Feeding toddlers with food allergies
According to the CDS, food allergies within children are on the rise, and with that we need to prepare ourselves to give our child a nutritious allergen free diet. With food allergies among children up 50% from 1997 to 2011, it is becoming more and more common to have to work around different foods in your young one’s diet. Below we’ve listed some of the more common food allergies in young children and some general tips and tricks.
Milk is one of the most common food allergies in young child, and sadly, one of the most difficult to work around. Milk provides a good source of many important nutrients essential for bone mineralization and growth such as protein, calcium, vitamin D, vitamin A, vitamin B12, riboflavin and phosphorus.. In order for your child to replace these nutrients you must carefully choose food substitutes. Meats, poultry, eggs, fish, nuts, and legumes all provide a good source of protein. To replace the calcium we recommend searching for specific foods that are fortified with calcium or considering giving your child supplements. The good news is that many children grow out of this allergy at a young age with many losing it by the age of 2.
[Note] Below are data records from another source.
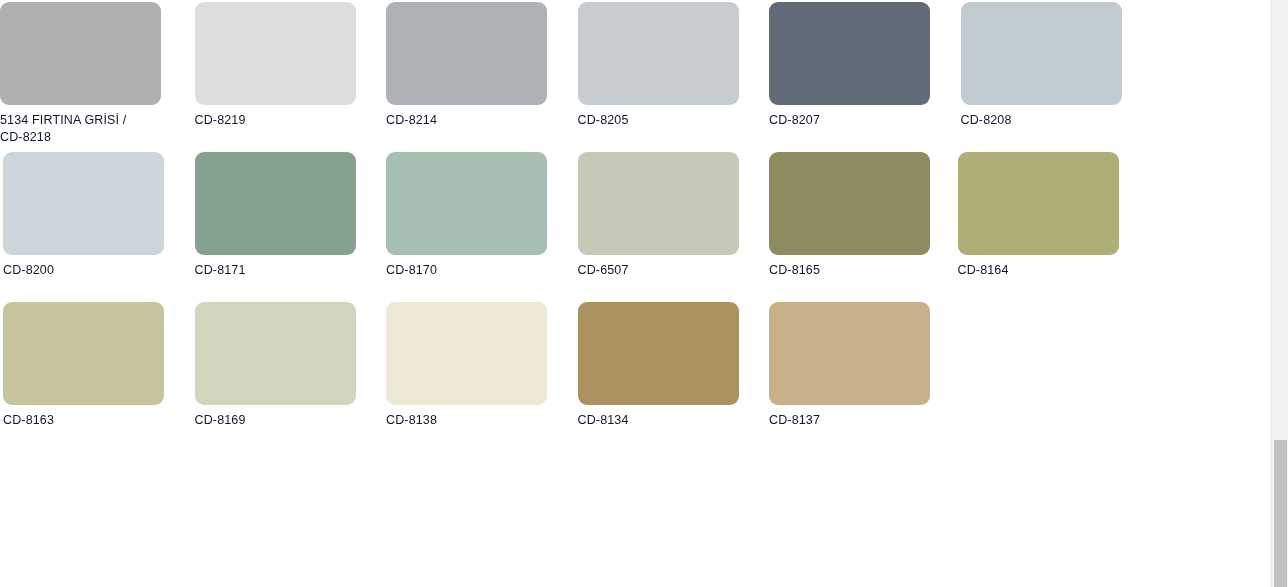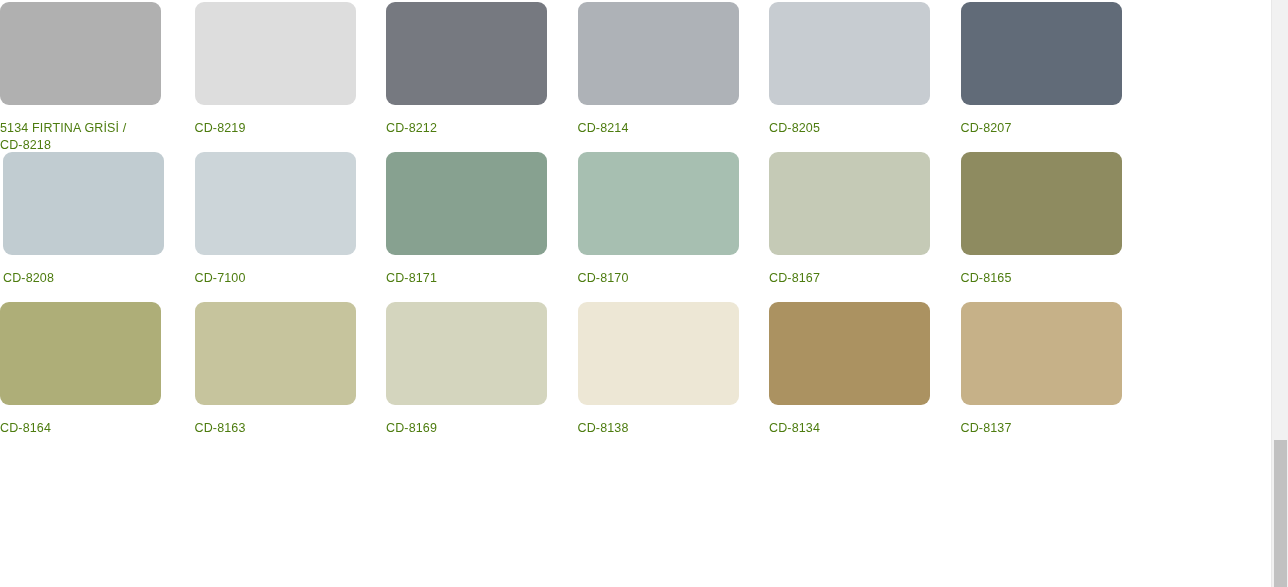--- a/index.html
+++ b/index.html
@@ -54,9 +54,9 @@
   .swatch-label {
     font-size: 12.5px;
     line-height: 16.5px;
-    color: #4d7c0f;
+    color: #0f172a;
     letter-spacing: 0.15px;
-    margin-top: 15px;
+    margin-top: 7px;
     width: 152px;
     word-wrap: break-word;
     font-family: "Liberation Sans", sans-serif;

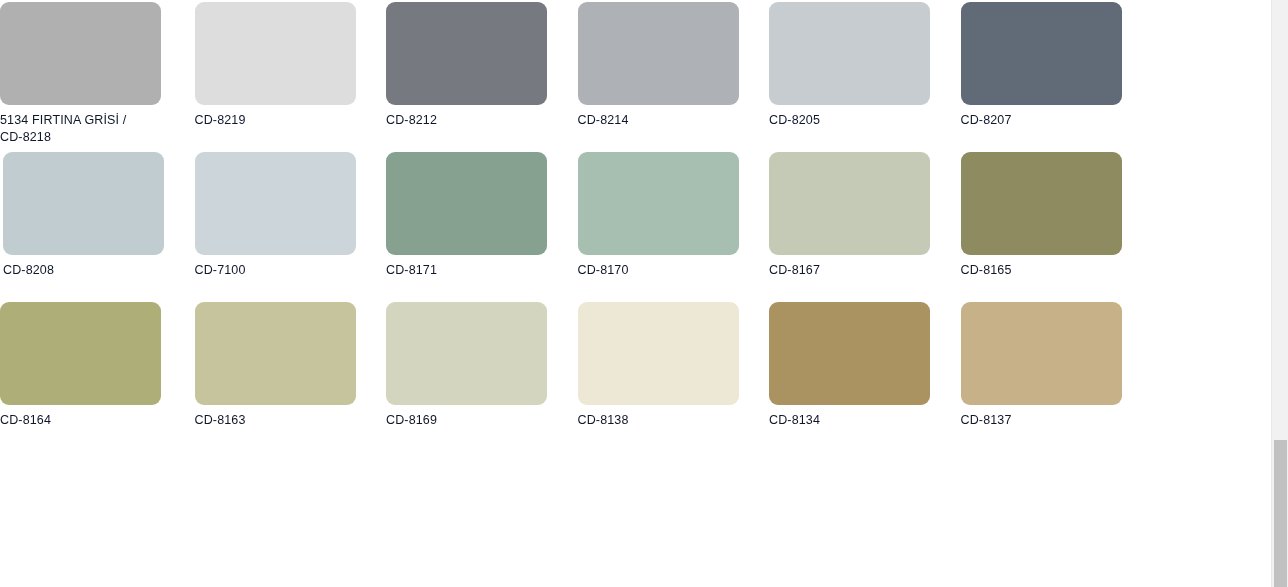--- a/index.html
+++ b/index.html
@@ -97,10 +97,6 @@
         <div class="swatch-chip" style="background: rgb(221, 221, 221);"></div>
         <div class="swatch-label">CD-8219</div>
       </div>
-      <div class="swatch-cell col-3 offset">
-        <div class="swatch-chip" style="background: rgb(118, 121, 128);"></div>
-        <div class="swatch-label">CD-8212</div>
-      </div>
       <div class="swatch-cell col-4 offset">
         <div class="swatch-chip" style="background: rgb(174, 178, 183);"></div>
         <div class="swatch-label">CD-8214</div>

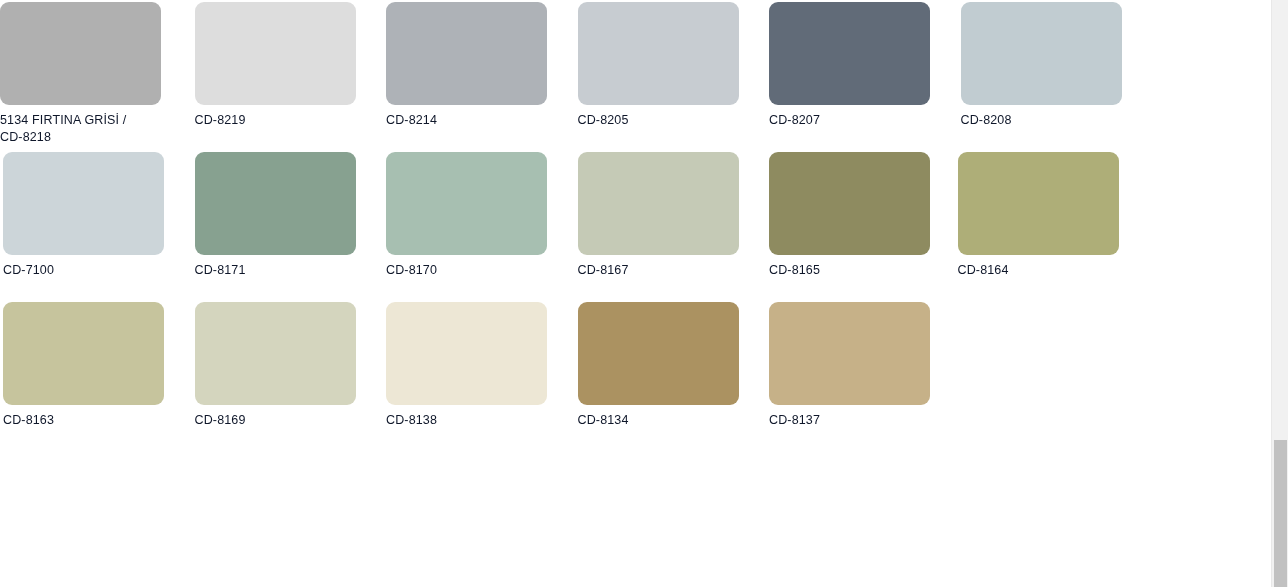--- a/index.html
+++ b/index.html
@@ -115,7 +115,7 @@
       </div>
       <div class="swatch-cell col-6 offset">
         <div class="swatch-chip" style="background: rgb(204, 213, 217);"></div>
-        <div class="swatch-label">CD-7100</div>
+        <div class="swatch-label">CD-8200</div>
       </div>
       <div class="swatch-cell col-2 offset">
         <div class="swatch-chip" style="background: rgb(135, 161, 144);"></div>

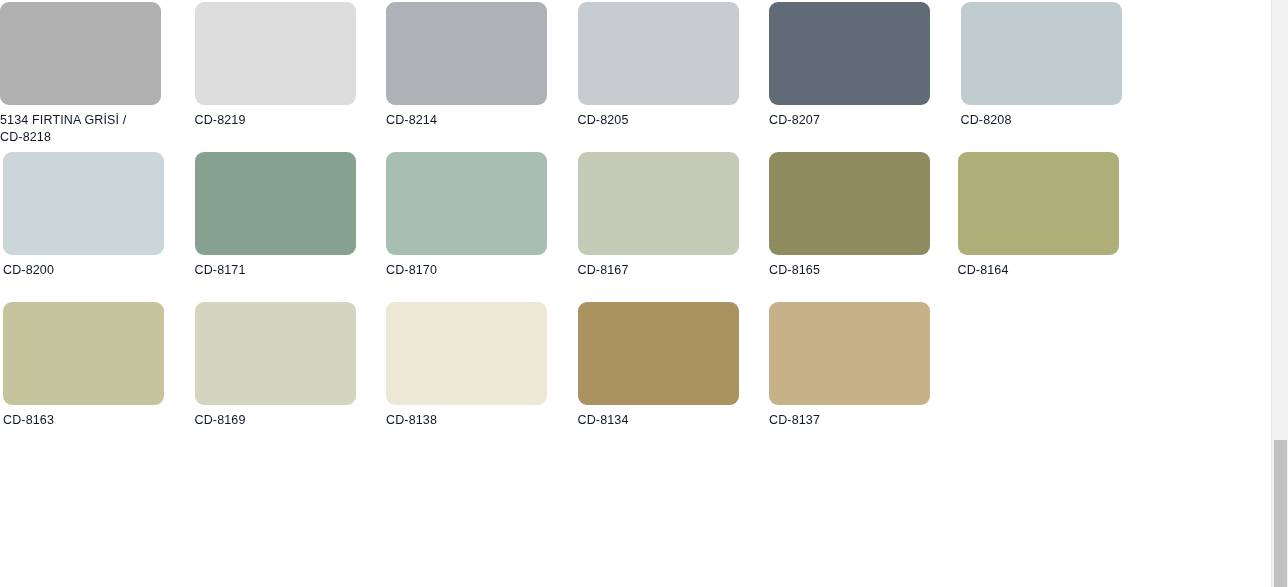--- a/index.html
+++ b/index.html
@@ -127,7 +127,7 @@
       </div>
       <div class="swatch-cell col-4 offset">
         <div class="swatch-chip" style="background: rgb(197, 202, 182);"></div>
-        <div class="swatch-label">CD-8167</div>
+        <div class="swatch-label">CD-6507</div>
       </div>
       <div class="swatch-cell col-6 offset">
         <div class="swatch-chip" style="background: rgb(142, 139, 96);"></div>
Soybeans provide one of the highest quality proteins in a child’s diet as well as thiamin, riboflavin, iron, phosphorus, magnesium, calcium, zinc, and vitamin B6. A soy-restricted diet should not pose a nutritional problem if your child eats a variety of fruits, vegetables, enriched and fortified grains, and tolerated sources of protein.
Children with egg allergy must avoid egg in all forms, unless specifically told otherwise by an allergen specialist. Eggs can provide a good source of quality protein as well as iron, biotin, folacin, pantothenic acid, riboflavin, selenium, and vitamins A, D, E and B12. While there are many other good sources for protein, it can be hard to get all your child’s needed calories without baked goods. There are many recipes for baked goods with egg substitutes so feel free to experiment and see what your child likes. Above all be sure to avoid all contact with eggs and make sure your child is getting enough calories every day.
Fish typically is a good source of protein, niacin, phosphorus, selenium, magnesium, iron, zinc, and vitamins B6, B12, A and E. If your child has to avoid fish, you can find all the same nutrients in other sources of protein such as meats, grains, and legumes.
Peanut or Tree Nut Allergy
While nuts are a good source of protein, having to avoid them does not put your child at much of a nutritional risk. Nuts can very easily be replaced by a variety of other food groups to provide plenty of protein in your child’s diet.
Wheat is a grain that you can replace with other grains. Other grains like corn, rice, barley, buckwheat and oats can be used to replace wheat, but you have to be careful about your selections. One common concern with grains is cross contact with wheat. To avoid this be sure to choose alternate grains from a reputable source. Wheat is also often fortified with extra nutrients, so make sure to choose fortified or enriched grains to provide your young one with plenty of B vitamins, folacin, and iron. When cooking, you can also often replace wheat flour with other fortified grain flours to provide the same nutrients.